- [Task to carry out]:
Go through the entries below and print each one exactly, leaving out pictures.

- [Extracted information]:
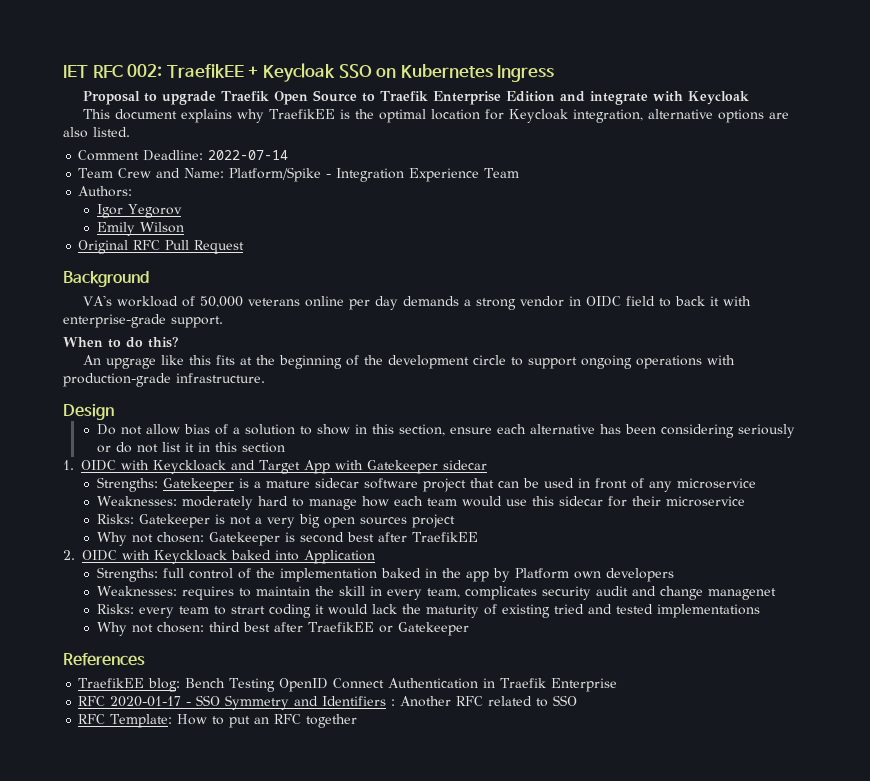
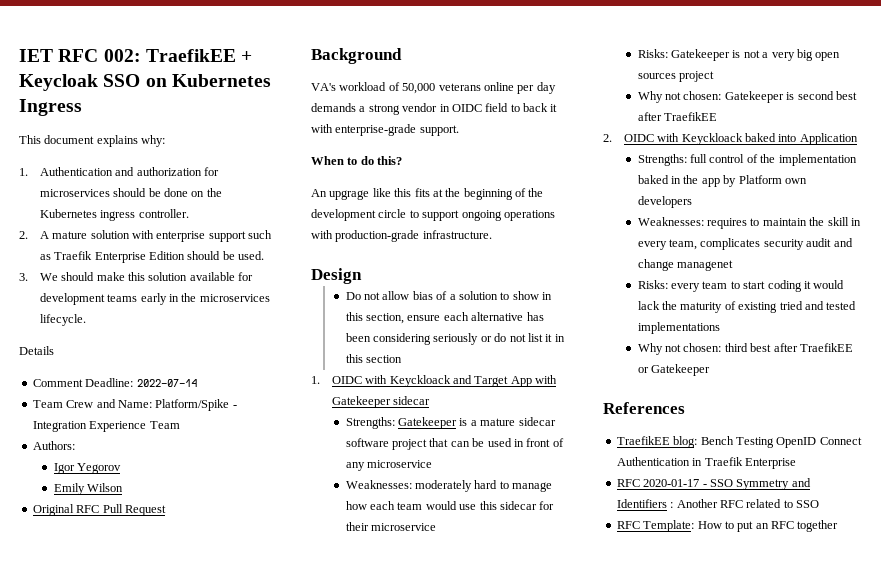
[82,90,749,105] [82,109,789,123] [63,127,130,138] Proposal to upgrade Traefik Open Source to Traefik Enterprise Edition and integrate with Keycloak // This document explains why TraefikEE is the optimal location for Keycloak integration, alternative options are also listed. -> [19,135,166,147] [19,167,220,176] [39,188,222,197] [39,209,189,221] [19,230,273,242] [39,251,265,263] [19,272,254,281] [39,293,270,305] [39,314,86,326] [19,346,54,355] This document explains why: // 1. Authentication and authorization for microservices should be done on the Kubernetes ingress controller. // 2. A mature solution with enterprise support such as Traefik Enterprise Edition should be used. // 3. We should make this solution available for development teams early in the microservices lifecycle. // Details
[230,606,265,614] strart -> [743,281,766,289] start

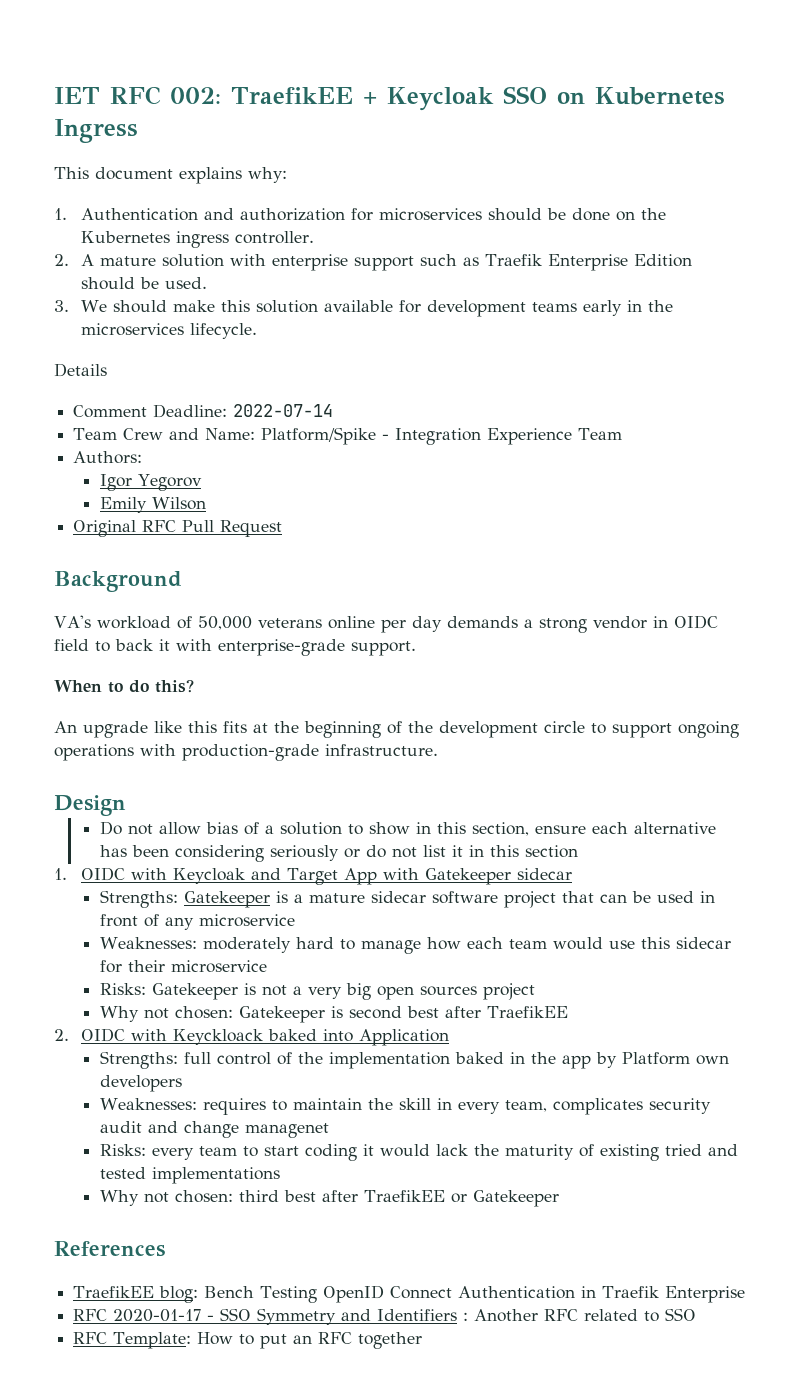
[329,190,370,200] upgrage -> [83,721,148,738] upgrade
[389,375,451,387] Keyckloack -> [172,868,245,884] Keycloak

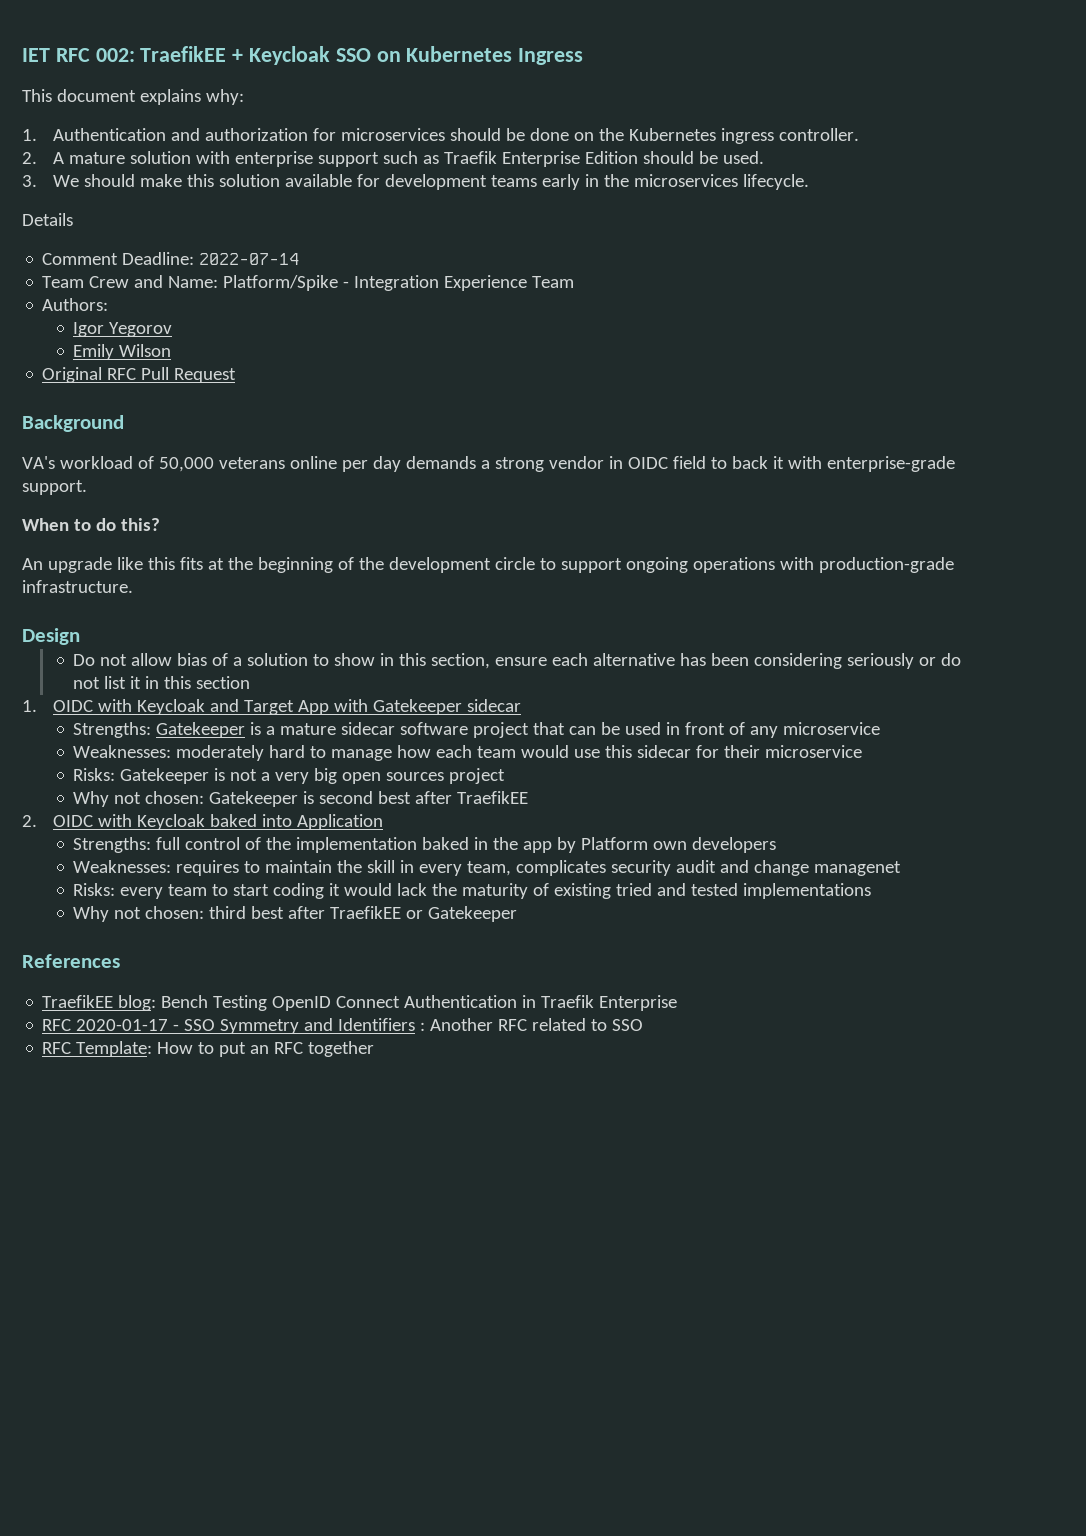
[172,1029,263,1045] Keyckloack -> [137,814,206,830] Keycloak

- [Expected output]:
[82,90,749,105] [82,109,789,123] [63,127,130,138] Proposal to upgrade Traefik Open Source to Traefik Enterprise Edition and integrate with Keycloak // This document explains why TraefikEE is the optimal location for Keycloak integration, alternative options are also listed. -> [19,135,166,147] [19,167,220,176] [39,188,222,197] [39,209,189,221] [19,230,273,242] [39,251,265,263] [19,272,254,281] [39,293,270,305] [39,314,86,326] [19,346,54,355] This document explains why: // 1. Authentication and authorization for microservices should be done on the Kubernetes ingress controller. // 2. A mature solution with enterprise support such as Traefik Enterprise Edition should be used. // 3. We should make this solution available for development teams early in the microservices lifecycle. // Details
[230,606,265,614] strart -> [743,281,766,289] start

[329,190,370,200] upgrage -> [83,721,148,738] upgrade
[389,375,451,387] Keyckloack -> [172,868,245,884] Keycloak

[172,1029,263,1045] Keyckloack -> [137,814,206,830] Keycloak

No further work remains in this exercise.